Sunday, June 2, 2013

I am a rock

A winters day in a deep and dark December
I am alone, gazing from my window to the streets below
on a freshly fallen, silent shroud of snow
I am a rock, I am an island

I've built walls, a fortress deep and mighty
that none may penetrate.
I have no need of friendship, friendship causes pain
It's laughter and it's loving I disdain
I am a rock, I am an island

Don't talk of love, but I've heard the words before:
it's sleeping in my memory
I won't disturb the slumber of feelings that have died
If I never loved, I never would have cried.
I am a rock, I am an island

I have my books, and my poetry to protect me
I am shielded in my armor
hiding in my room, safe within my womb
I touch no one and no one touches me
I am a rock, I am an island

And a rock feels no pain
and an island never cries.

"I am a rock" by Paul Simon
performed by Simon and Garfunkel - my absolute favorite

Thursday, May 30, 2013

tap dancing, sugar, and furballs

Ahoy!  I haven't blogged in a few months - sorry about that.

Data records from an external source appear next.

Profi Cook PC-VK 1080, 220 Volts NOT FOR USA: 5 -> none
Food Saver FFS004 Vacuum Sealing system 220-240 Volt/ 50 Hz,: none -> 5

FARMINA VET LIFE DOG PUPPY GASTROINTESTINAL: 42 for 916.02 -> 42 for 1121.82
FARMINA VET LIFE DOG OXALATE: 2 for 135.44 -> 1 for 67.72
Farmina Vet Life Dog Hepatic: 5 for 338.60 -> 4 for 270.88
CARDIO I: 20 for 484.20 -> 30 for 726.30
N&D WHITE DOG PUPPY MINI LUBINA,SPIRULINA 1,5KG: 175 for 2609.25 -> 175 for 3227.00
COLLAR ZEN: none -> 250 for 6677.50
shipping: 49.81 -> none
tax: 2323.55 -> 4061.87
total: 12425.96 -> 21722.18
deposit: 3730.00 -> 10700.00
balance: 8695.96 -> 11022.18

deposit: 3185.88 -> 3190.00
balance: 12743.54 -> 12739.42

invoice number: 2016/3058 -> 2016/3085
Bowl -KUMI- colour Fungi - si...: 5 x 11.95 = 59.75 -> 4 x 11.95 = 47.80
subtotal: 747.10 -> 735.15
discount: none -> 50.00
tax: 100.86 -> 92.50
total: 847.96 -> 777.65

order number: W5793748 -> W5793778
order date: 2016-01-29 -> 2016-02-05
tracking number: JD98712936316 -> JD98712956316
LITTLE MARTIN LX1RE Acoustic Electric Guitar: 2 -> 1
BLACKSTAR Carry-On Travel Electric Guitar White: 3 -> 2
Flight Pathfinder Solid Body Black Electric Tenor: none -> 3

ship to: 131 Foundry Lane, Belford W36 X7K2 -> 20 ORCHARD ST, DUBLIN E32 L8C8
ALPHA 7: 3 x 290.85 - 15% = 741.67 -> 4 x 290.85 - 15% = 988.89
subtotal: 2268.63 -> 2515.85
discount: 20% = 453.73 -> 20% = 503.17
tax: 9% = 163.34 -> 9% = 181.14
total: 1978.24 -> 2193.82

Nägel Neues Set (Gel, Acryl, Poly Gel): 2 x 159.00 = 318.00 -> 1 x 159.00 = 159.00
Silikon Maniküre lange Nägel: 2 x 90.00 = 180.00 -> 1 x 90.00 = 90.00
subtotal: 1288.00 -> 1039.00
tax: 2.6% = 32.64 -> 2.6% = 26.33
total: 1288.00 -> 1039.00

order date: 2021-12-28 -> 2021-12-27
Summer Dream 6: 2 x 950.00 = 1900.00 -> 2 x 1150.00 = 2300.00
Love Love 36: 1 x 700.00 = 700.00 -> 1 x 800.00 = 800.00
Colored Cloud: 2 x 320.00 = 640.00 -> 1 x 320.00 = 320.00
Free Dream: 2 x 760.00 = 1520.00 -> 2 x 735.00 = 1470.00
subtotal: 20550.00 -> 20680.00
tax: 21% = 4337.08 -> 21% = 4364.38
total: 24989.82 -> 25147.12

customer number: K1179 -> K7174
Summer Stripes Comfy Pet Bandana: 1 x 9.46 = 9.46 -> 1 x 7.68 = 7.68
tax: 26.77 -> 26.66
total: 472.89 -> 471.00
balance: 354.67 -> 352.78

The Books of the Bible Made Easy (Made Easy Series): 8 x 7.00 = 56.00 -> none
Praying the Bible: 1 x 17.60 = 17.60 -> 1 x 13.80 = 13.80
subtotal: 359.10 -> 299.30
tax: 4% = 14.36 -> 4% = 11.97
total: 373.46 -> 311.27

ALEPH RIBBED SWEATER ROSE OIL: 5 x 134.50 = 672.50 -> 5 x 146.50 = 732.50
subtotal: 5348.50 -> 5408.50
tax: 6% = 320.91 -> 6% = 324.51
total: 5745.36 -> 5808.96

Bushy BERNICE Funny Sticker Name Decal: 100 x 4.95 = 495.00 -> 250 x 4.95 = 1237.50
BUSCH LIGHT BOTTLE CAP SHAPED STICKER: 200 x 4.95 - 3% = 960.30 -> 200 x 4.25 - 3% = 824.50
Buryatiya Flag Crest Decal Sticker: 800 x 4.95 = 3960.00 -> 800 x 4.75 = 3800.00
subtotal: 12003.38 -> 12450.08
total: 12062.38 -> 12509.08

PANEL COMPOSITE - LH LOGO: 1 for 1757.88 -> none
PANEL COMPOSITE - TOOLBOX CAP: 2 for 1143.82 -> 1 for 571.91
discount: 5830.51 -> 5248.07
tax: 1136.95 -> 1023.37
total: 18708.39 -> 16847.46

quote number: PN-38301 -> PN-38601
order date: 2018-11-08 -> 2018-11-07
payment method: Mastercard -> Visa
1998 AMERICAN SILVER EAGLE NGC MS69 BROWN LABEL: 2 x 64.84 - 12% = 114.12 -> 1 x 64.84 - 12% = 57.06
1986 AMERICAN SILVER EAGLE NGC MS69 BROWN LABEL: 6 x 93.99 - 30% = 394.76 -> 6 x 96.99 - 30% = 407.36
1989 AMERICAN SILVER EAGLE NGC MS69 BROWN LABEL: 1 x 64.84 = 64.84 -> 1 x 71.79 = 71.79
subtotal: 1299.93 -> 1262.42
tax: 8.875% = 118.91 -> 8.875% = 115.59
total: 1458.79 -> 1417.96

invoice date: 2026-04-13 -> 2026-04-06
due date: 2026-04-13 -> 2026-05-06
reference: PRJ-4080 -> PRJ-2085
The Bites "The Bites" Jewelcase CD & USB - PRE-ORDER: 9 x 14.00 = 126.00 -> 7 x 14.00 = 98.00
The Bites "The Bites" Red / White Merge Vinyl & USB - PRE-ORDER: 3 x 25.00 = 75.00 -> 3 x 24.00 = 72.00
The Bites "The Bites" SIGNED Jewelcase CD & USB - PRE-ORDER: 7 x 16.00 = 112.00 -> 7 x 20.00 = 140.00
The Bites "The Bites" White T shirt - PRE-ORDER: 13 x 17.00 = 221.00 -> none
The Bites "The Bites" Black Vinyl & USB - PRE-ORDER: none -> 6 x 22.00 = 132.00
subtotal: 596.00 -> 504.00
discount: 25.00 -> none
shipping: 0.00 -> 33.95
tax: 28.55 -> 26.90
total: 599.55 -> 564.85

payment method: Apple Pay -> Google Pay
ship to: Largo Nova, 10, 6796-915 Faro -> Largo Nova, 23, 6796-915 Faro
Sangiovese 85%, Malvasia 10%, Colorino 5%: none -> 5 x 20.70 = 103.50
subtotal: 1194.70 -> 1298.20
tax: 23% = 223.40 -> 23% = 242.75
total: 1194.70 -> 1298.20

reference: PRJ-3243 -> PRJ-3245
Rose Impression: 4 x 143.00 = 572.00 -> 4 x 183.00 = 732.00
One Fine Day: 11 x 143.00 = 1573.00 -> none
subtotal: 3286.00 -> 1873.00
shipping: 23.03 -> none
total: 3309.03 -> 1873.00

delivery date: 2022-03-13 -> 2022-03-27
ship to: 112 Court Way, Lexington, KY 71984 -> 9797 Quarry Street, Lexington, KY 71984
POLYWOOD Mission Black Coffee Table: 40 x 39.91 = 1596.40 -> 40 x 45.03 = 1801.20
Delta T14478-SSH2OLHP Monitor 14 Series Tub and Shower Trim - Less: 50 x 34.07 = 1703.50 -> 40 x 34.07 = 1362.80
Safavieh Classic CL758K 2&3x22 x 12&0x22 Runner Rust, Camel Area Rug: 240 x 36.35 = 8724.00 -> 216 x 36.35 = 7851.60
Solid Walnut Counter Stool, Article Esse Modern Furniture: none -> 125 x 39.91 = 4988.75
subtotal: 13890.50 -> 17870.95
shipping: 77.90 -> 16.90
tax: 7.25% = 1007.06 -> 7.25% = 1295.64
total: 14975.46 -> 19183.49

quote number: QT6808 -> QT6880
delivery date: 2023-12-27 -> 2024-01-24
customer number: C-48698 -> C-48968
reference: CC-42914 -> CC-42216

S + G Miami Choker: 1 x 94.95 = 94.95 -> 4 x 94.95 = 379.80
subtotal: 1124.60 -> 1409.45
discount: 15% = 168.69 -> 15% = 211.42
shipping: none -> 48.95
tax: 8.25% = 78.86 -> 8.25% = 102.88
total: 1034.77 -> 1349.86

The last post took A LOT out of me. But thank you all for being so kind and accepting. It's amazing to know that we aren't alone.

Life has just been moving along here at the Johnson flat. School ended a few weeks ago and it has been glorious to be able to breathe a little bit. Rich started a new job and he's now working up here in Ogden instead of having to commute to Salt Lake every day. That, alone, has helped everything tremendously because he doesn't have 2.5 hours of commuting via train every day. He loved his old job, though, so I feel bad that he isn't able to work there anymore.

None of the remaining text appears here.